Impact on Sexual Behaviors: Participants who received a lottery-based financial incentive were more likely to self-report having practiced safer sex (for example, by using condoms or having less extramarital sex) than the comparison group. Additionally, women in both lottery groups were 22.3 percent less likely to have given birth in the past four months or to be pregnant at the time of the endline survey.
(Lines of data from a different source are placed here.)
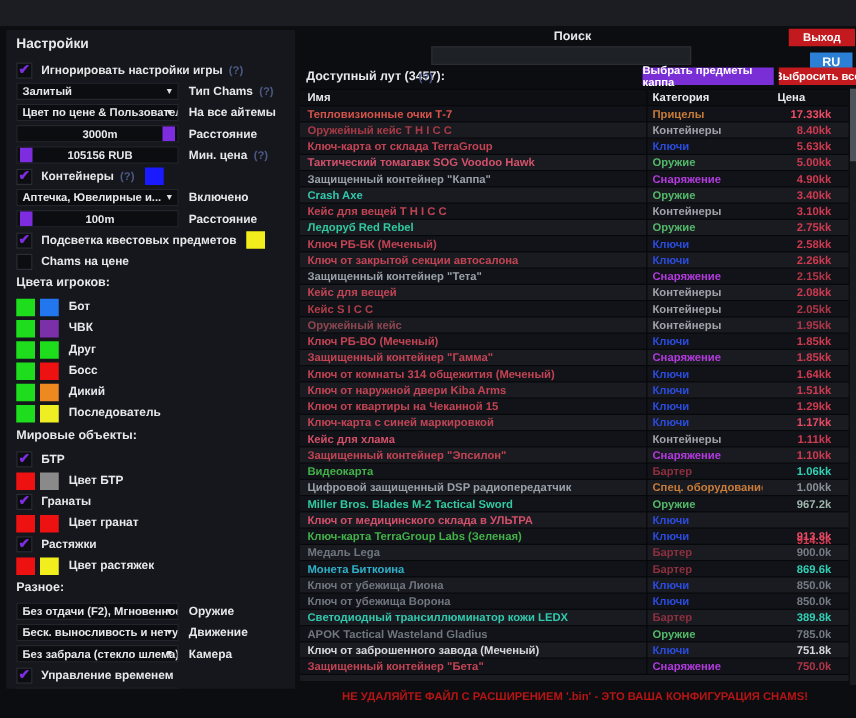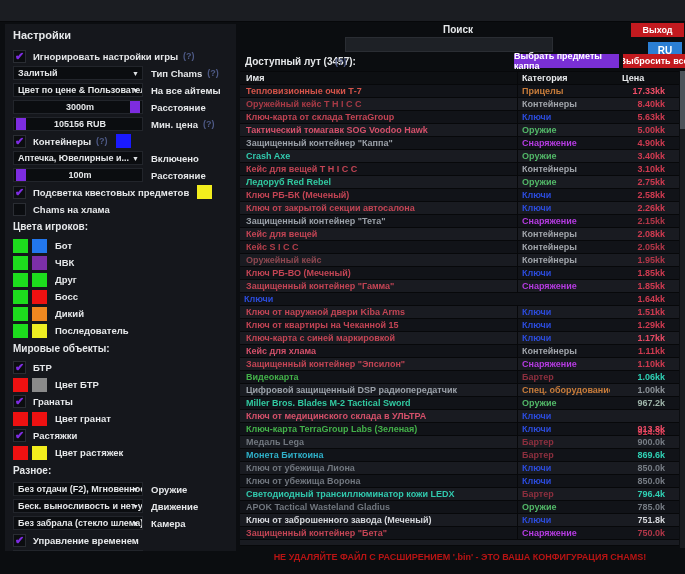"Chams на хлама" span.cb-lbl { text: хлама -> цене }
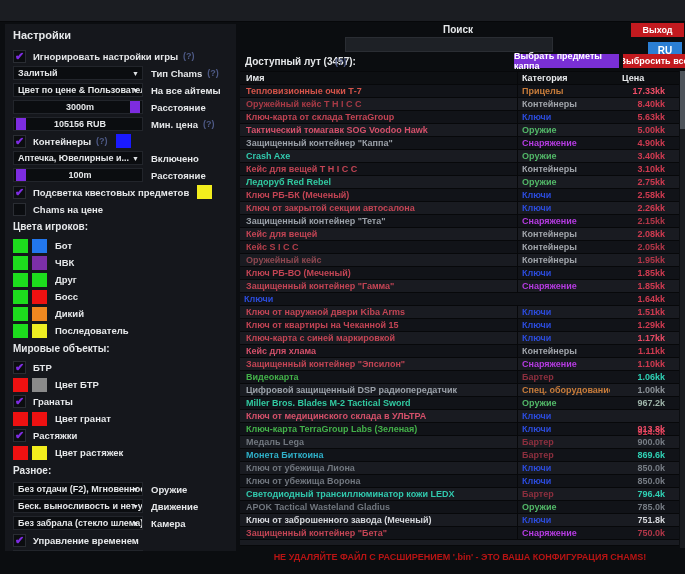"Ключ от комнаты 314 общежития" div.c-name { html: none -> <div>Ключ от комнаты 314 общежития (Меченый)</div> }
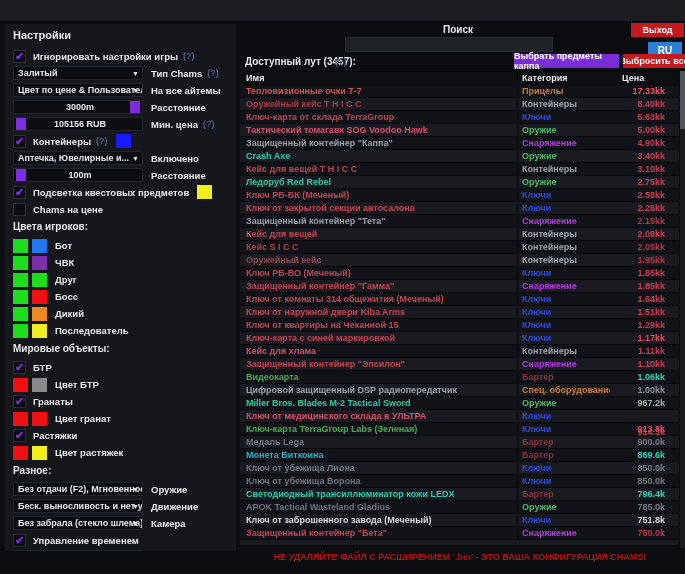"796.4k" div.c-price { text: 796.4k -> 389.8k }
Long-term Impacts and Cost-effectiveness: The impact of the lotteries persisted when researchers collected follow-up data one year after the evaluation. HIV prevalence rates in the lottery-eligible group remained lower than in the comparison group (by 3.8 percentage points, or 11 percent). Researchers estimated the cost of averting HIV at US$882 per person in lottery payment costs and $3,324 when adding the costs of STI testing and the cost of administering the program.
Bjorkman Nyqvist, Martina, Lucia Corno, Damien de Walque, and Jakob Svensson. "Incentivizing Safer Sexual Behaviour: Evidence from a Lottery Experiment on HIV Prevention." Discussion Paper Series, September 2016.
Björkman Nyqvist, Martina, Lucia Corno, Damien de Walque, and Jakob Svensson. 2018. "Incentivizing Safer Sexual Behavior: Evidence from a Lottery Experiment on HIV Prevention." American Economic Journal: Applied Economics 10, no. 3: 287-314.